Parent involvement in after-school
programs is important. Even before they enroll their children, parents are asked
what they want their children to learn, and what their children like to do
(Kids' Time, 1994). After the children begin attending, staff tries to meet
regularly with families, personally and in meetings. Staff helps parents develop
learning activities for their children at home, provides information on
parenting issues, and reinforces parents' experiences with their children's
school (Morton-Young, 1995). Also, communicating with parents of diverse
backgrounds about their children's needs, and their child-rearing methods and
expectations for their children, can prevent conflicts. It can also help staff
better appreciate diversity.
Since the entire community feels the
impact of youth self-care, establishing an advisory council that includes local
leaders is useful. Council members with relevant skills can provide services the
program would otherwise have to pay for: specialists in child development,
curriculum, public relations, and fund raising (Morton-Young, 1995). Community
members can also serve as tutors, mentors, and speakers for special programs.
Links with public health and social service agencies facilitate parents' use of
them (Kids' Time, 1994).
Each program usually has at least one
director and several counselors. The optimal staff/student ratio is 1 counselor
to 10 to 15 children. Staff can consist of credentialed teachers, school aides,
college students, and community members. Some funders require staff to be
certified by a state agency and to have completed special courses in child
development, school-age care, or recreation. Bilingual staff can be helpful.
Other desirable staff qualities include the following (Kids' Time, 1994;
Carnegie Council, 1994; What Adolescents Want, 1992):
*Strong interpersonal, communication, and organizational skills.
*Respect for and enjoyment of children.
*Appreciation of children's individual needs, differences, and diversity.
*Experience working with children the age of the participants.
*Punctuality, reliability, patience, and flexibility.
*A positive and optimistic outlook.
Most programs provide initial staff training that covers the developmental
needs of children at different ages, cultural sensitivity, creation and
oversight of activities, and effective communication with parents. Programs also
supply ongoing feedback, evaluation, and support (Kids' Time, 1994).
A recent national survey of after-school
programs indicates that participants and their families are generally happy with
them, but that the key criterion for satisfaction is simply their existence;
parents are relieved that their children have a safe place to go after school.

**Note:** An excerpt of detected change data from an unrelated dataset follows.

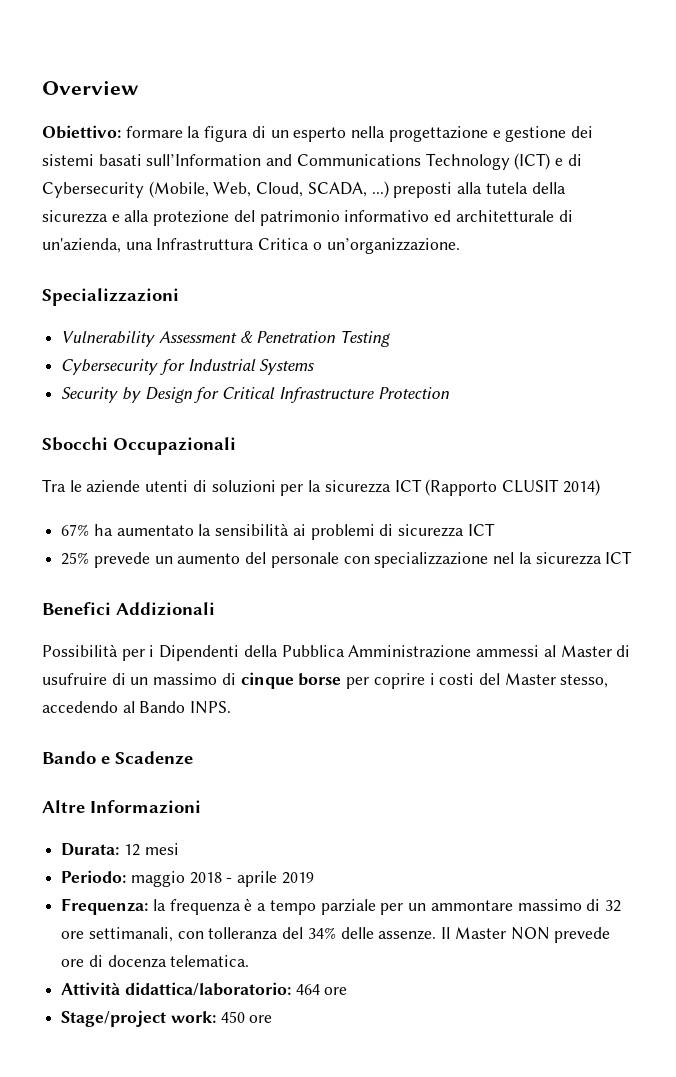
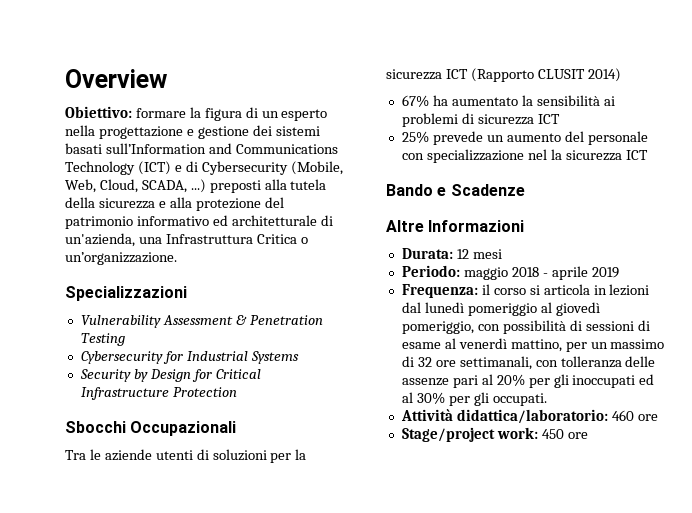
[42,602,215,616] [42,644,631,661] [42,672,609,689] [42,701,232,714] // Benefici Addizionali // Possibilità per i Dipendenti della Pubblica Amministrazione ammessi al Master di usufruire di un massimo di cinque borse per coprire i costi del Master stesso, accedendo al Bando INPS. -> (648, 155) none
[152,898,376,915] la frequenza è a tempo parziale -> [481,284,650,296] [401,302,600,316] [401,320,650,334] [401,338,562,352] il corso si articola in lezioni dal lunedì pomeriggio al giovedì pomeriggio, con possibilità di sessioni di esame al venerdì mattino,
[430,900,513,911] ammontare -> (608, 345) none
[282,927,611,943] [61,955,250,968] del 34% delle assenze. Il Master NON prevede ore di docenza telematica. -> [625,356,656,367] [401,374,655,388] [401,392,547,406] delle assenze pari al 20% per gli inoccupati ed al 30% per gli occupati.
[295,984,320,995] 464 -> [611,410,634,421] 460

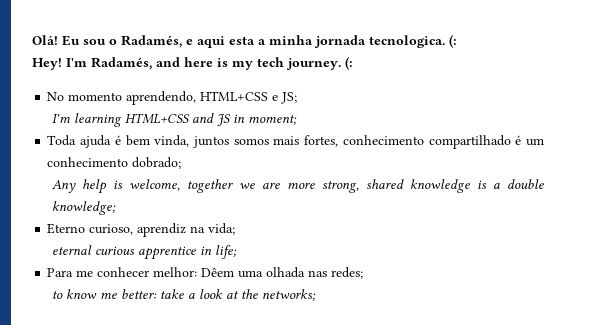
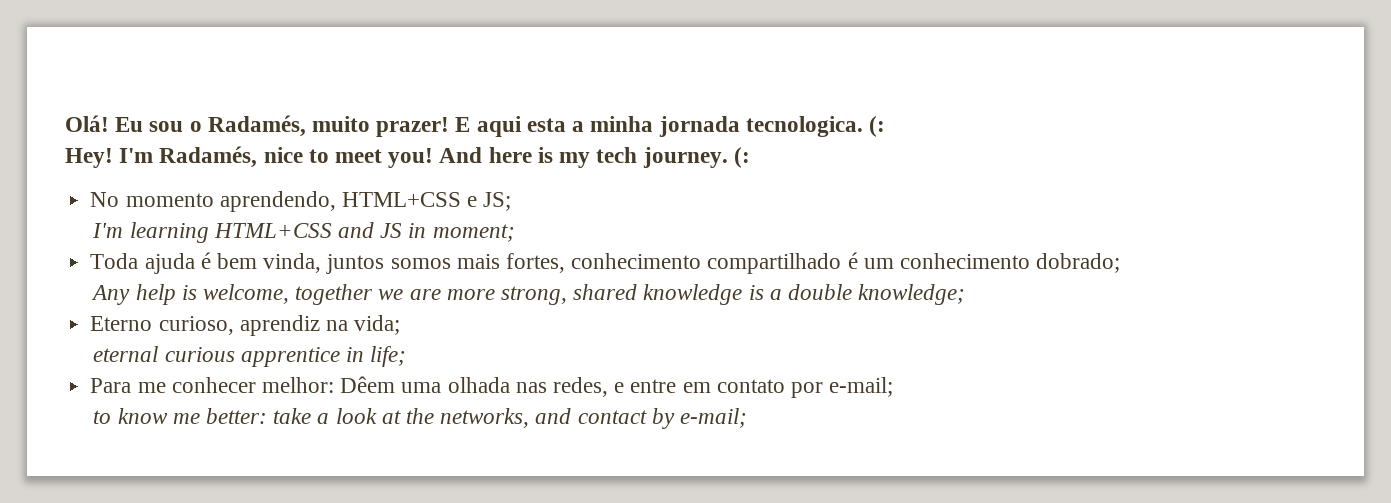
[186,39,193,45] e -> [312,116,471,137] muito prazer! E
[156,57,180,67] and -> [263,147,483,168] nice to meet you! And
[331,267,364,279] redes; -> [552,377,894,398] redes, e entre em contato por e-mail;
[261,289,316,301] networks; -> [440,408,748,429] networks, and contact by e-mail;

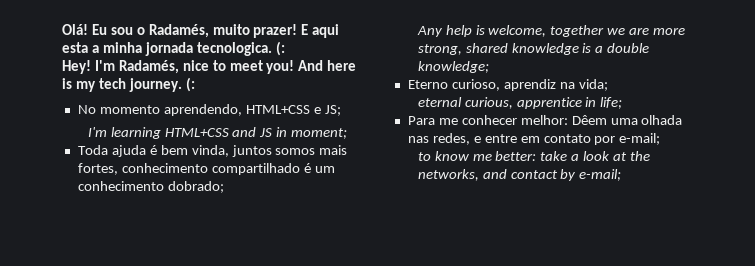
[164,347,235,362] curious -> [464,97,513,109] curious,

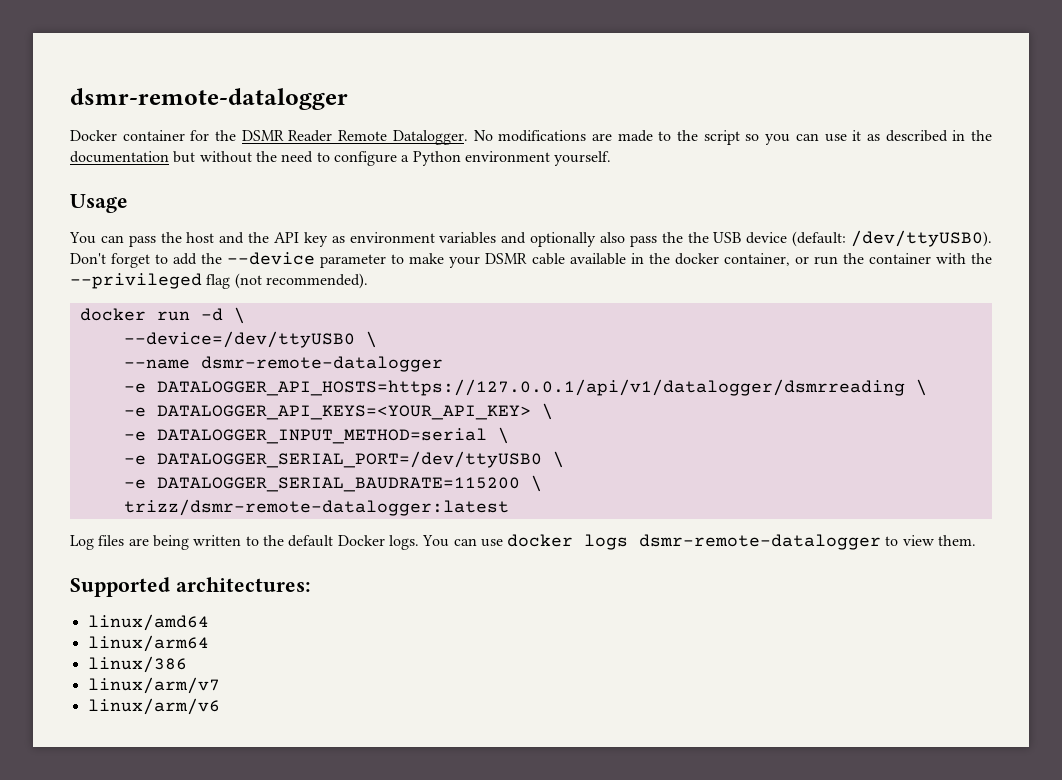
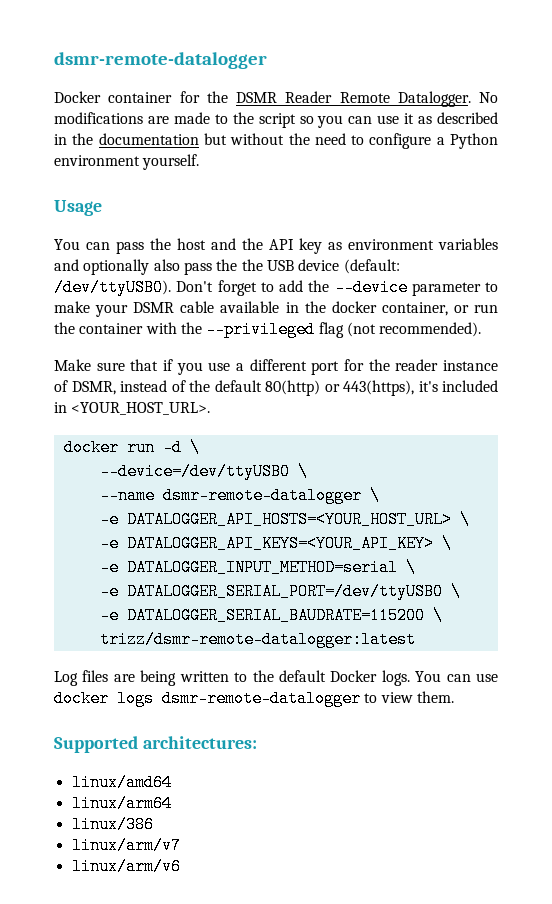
(368, 281) none -> [54,359,498,375] [54,380,498,396] [54,402,211,415] // Make sure that if you use a different port for the reader instance of DSMR, instead of the default 80(http) or 443(https), it's included in <YOUR_HOST_URL>.
[123,379,905,396] // -e DATALOGGER_API_HOSTS=https://127.0.0.1/api/v1/datalogger/dsmrreading -> [369,487,380,504] [99,511,452,528] \ // -e DATALOGGER_API_HOSTS=<YOUR_HOST_URL>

As yet, no systematic evaluation has been made of the impact of after-school
programs on children in general (National Study, 1993), although studies of
their impact on poor children have shown positive effects (Posner & Vandell,
Developing a mechanism for evaluating the effectiveness of a program will
help ensure that children are benefiting and that improvements are made. Indeed,
some funders require evaluation. Statistical components include enrollment,
attendance, and dropout rates. Another useful evaluation mechanism is a review
of individual participants' performance and group experiences. Student
portfolios, containing, for example, photographs, artwork, and writings, can
provide information about each child's progress over time. Joint review of these
materials by staff, families, and the participants themselves can enhance the
children's self-esteem and allow for self-evaluation. Yet to be assessed, but
important nevertheless, is the "prevention function" of the program: does it
prevent low self-esteem, gang involvement, and school failure (National Study,
1993)? Finally, the participants themselves can be asked how the program can be
made more fun, since the better time they have the more they will learn.